2020 Annual Meeting In-Depth Report: Lung Cancer

Description

This in-depth report of the American Society of Clinical Oncology Annual Meeting 2020 outlines and discusses recent research in lung cancer.

American Society of Clinical Oncology 2020 ASCO Annual Meeting

May 29–31st, 2020

In-Depth Report: Lung Cancer

 

The Annual Meeting of the American Society of Clinical Oncology (ASCO), now in its 56th year, took place under a new virtual format on 29–31 May 2020. Opening the meeting, ASCO President Howard A. “Skip” Burris III highlighted that although COVID-19 had changed the format of this year’s ASCO 2020, the collective determination to make progress against cancer was as strong as ever.


ASCO President Howard A. “Skip” Burris III

Dr Burris explained that the COVID-19 pandemic has changed the way patients with cancer receive care and has encouraged healthcare professionals in the oncology community and their patients to weigh the risks and benefits of delaying treatment.

Dr Burris highlighted that data on how COVID-19 was impacting patients was being collected through the new ASCO Registry and CancerLinQ database, which this year crossed a milestone of 2.5 million patients.

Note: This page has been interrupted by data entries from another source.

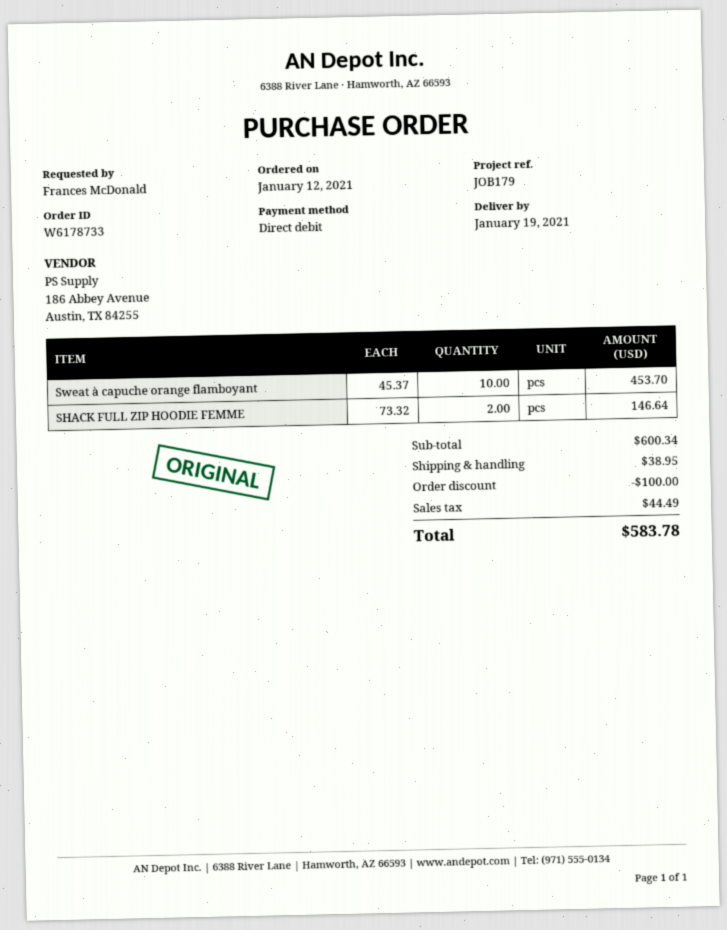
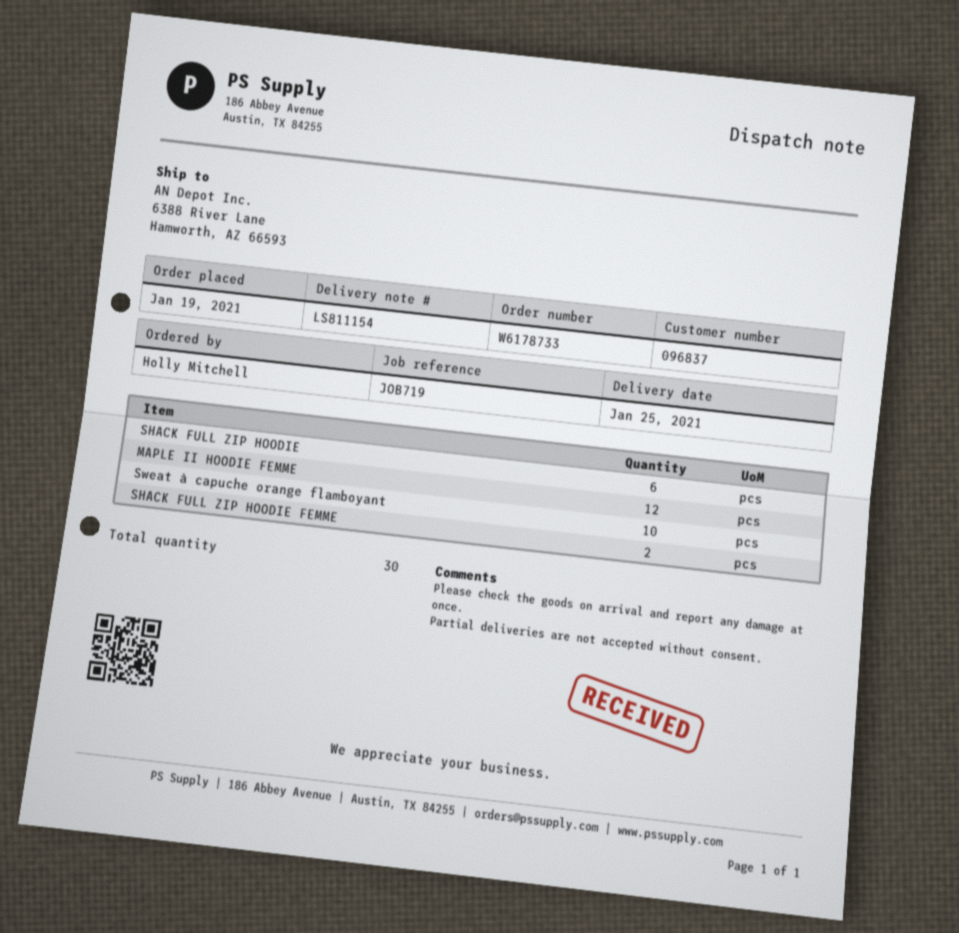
order date: 2021-01-12 -> 2021-01-19
delivery date: 2021-01-19 -> 2021-01-25
reference: JOB179 -> JOB719
ordered by: Frances McDonald -> Holly Mitchell
SHACK FULL ZIP HOODIE: none -> 6
MAPLE II HOODIE FEMME: none -> 12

As ever, this year’s ASCO meeting aimed to enable clinicians to understand how and when to integrate novel research into patient care. Dr Burris noted that the galvanising theme of the ASCO20 Virtual Scientific Program – “Unite and Conquer: Accelerating Progress Together” – would take on even more resonance given the extraordinary times as ASCO’s global audience learnt about new developments in cancer care.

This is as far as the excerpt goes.